PowerPoint Is the Enemy
Wednesday, April 28th, 2010
A PowerPoint diagram meant to portray the complexity of American strategy in Afghanistan certainly succeeded in that aim.
The New York Times ran a great article yesterday — great, because I agree with so much of it — called “We have Met the Enemy and He is PowerPoint.” Read it here.
(My book Real Leaders Don’t Do PowerPoint, which was published last year, addresses some of the same concerns. Read more about it here.)
The article raises issues about how PowerPoint is used in the military (and, by extension, everywhere else). These are the three main problems I’ve picked out of the article:
- It is a poorly used presentation tool. When it is poorly used — that is, most of the time — PowerPoint produces some of the most confusing and boring presentations imaginable. That’s for two reasons.
First, presenters don’t think through their presentations. They don’t analyze their audience, establish a goal, create a logical and persuasive structure, select the most telling evidence, and create a clear message. They don’t consider what other types of support material — like handouts or white papers or demonstrations — might better help them communicate their message.
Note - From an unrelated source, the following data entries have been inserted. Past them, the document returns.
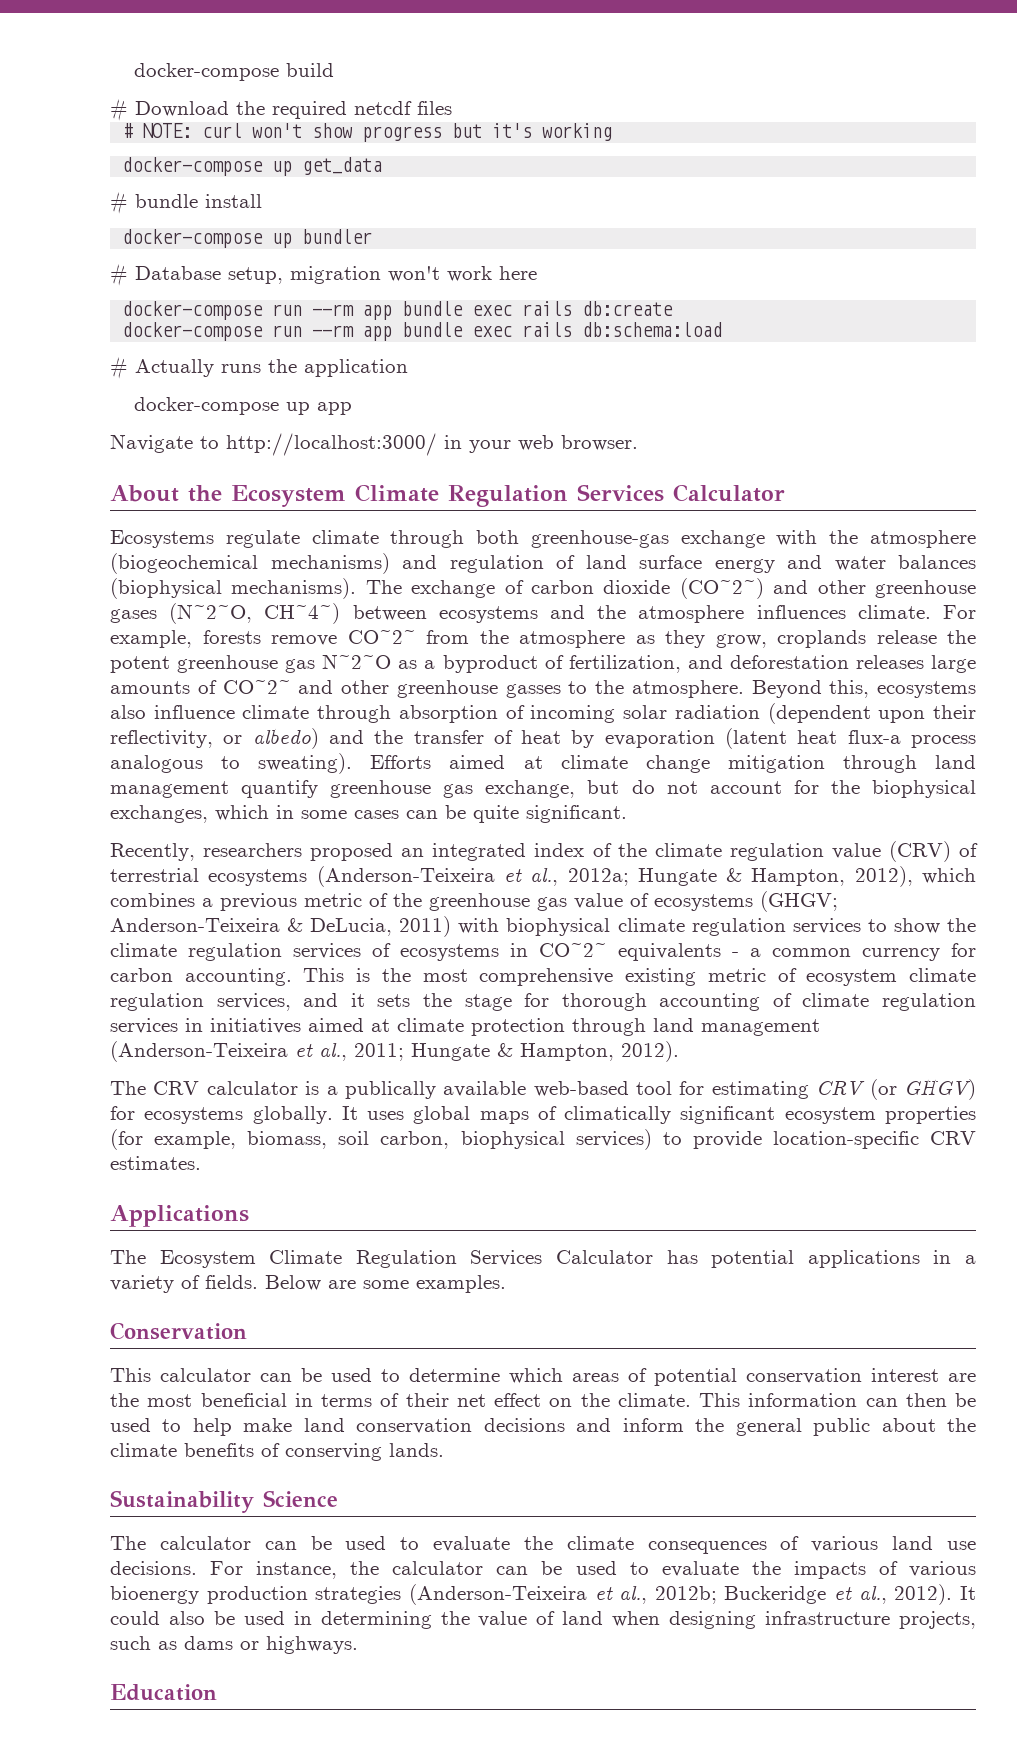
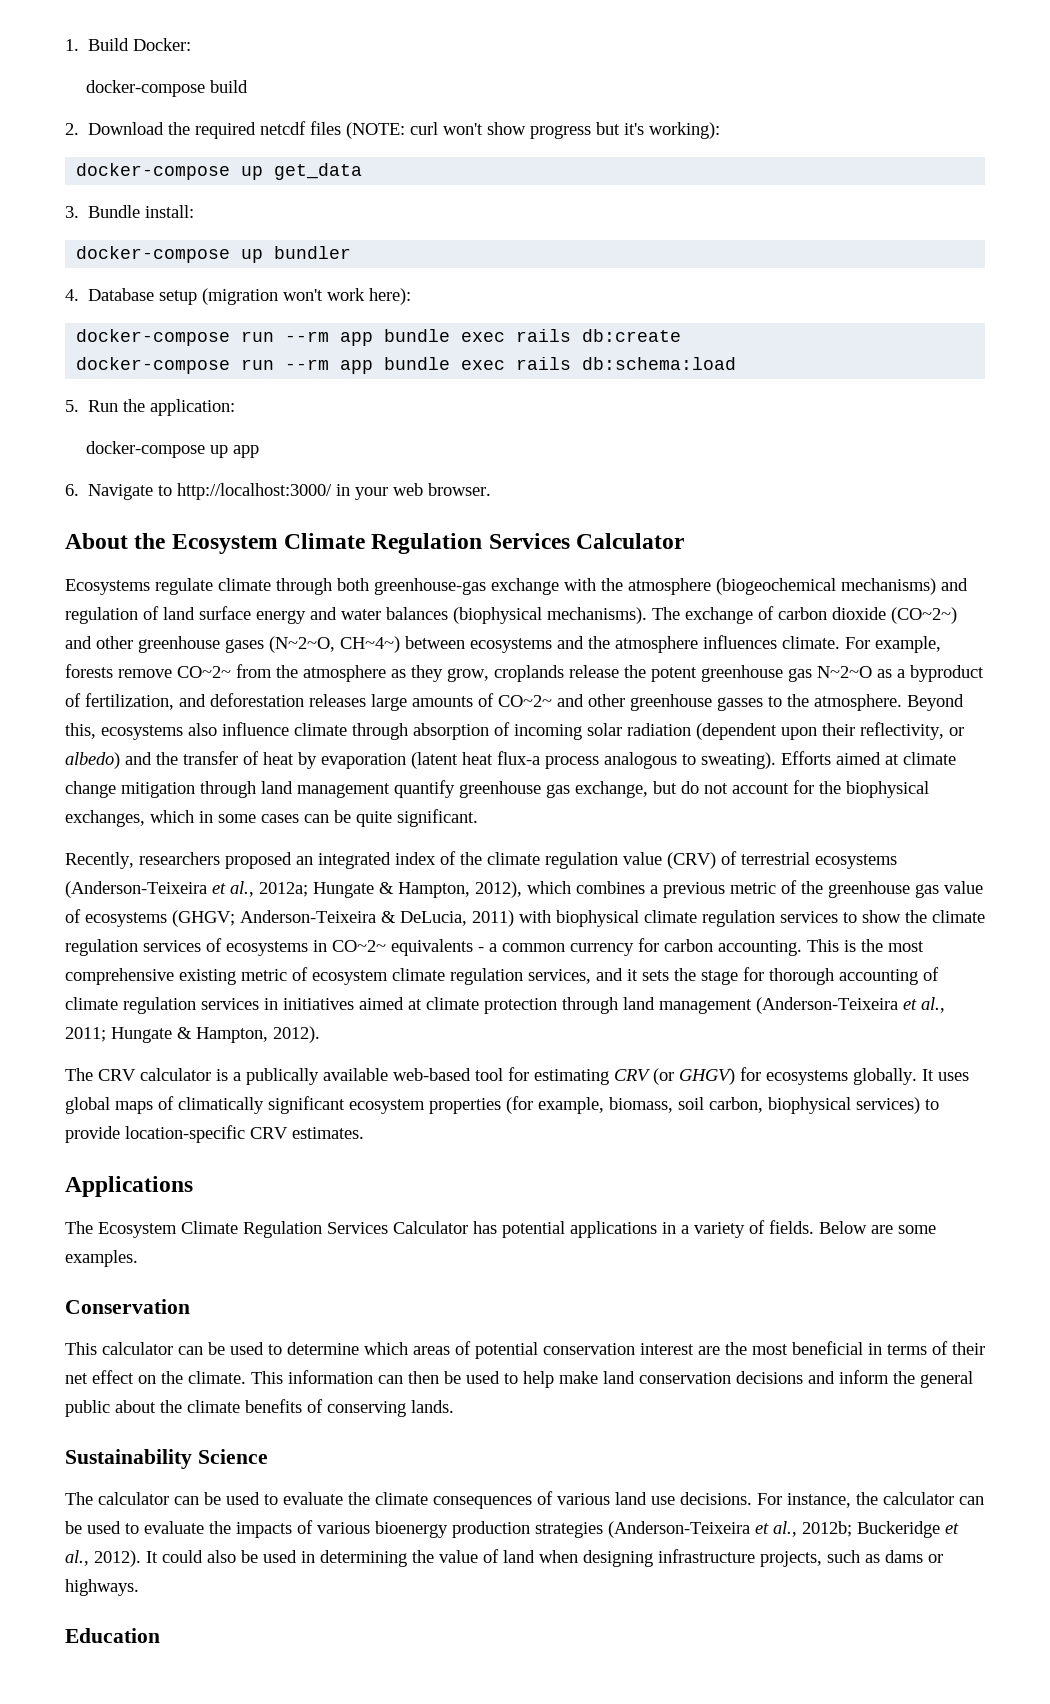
(133, 72) none -> [65,38,192,51] 1. Build Docker: //
[110,98,128,121] # -> [65,123,79,135] 2.
[122,123,193,138] // # NOTE: -> [346,122,406,139] (NOTE:
[542,123,613,141] working -> [649,122,721,139] working):
[110,191,262,214] # bundle install -> [65,205,195,218] 3. Bundle install:
[110,263,381,286] # Database setup, migration -> [65,288,279,305] 4. Database setup (migration
[499,266,537,280] here -> [369,288,412,305] here):
[110,356,408,379] # Actually runs the application -> [65,399,236,416] 5. Run the application:
(352, 408) none -> [65,484,79,496] 6.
They simply turn on PowerPoint and begin “populating slides.” They then read the slides to their audience, inevitably speeding up at the end of their presentations because they’ve run out of time. They print up PowerPoint notes as pre-reading material, as handouts, and as leave-behinds.
And second, presenters don’t even use well the one thing PowerPoint is good for — projecting images. They create confusing graphics (like the one pictured above), charts and graphs that can’t be read (have you ever tried to decipher a spread sheet imported directly from Excel?), endless lists of bullet points or, worse, entire paragraphs of text.
- It is the wrong presentation tool to use.The real problem with PowerPoint, to my thinking, isn’t that it’s so poorly used so frequently. (It is poorly used more times than not.) The real problem is that, even when relatively well used, it dumbs down most presentations.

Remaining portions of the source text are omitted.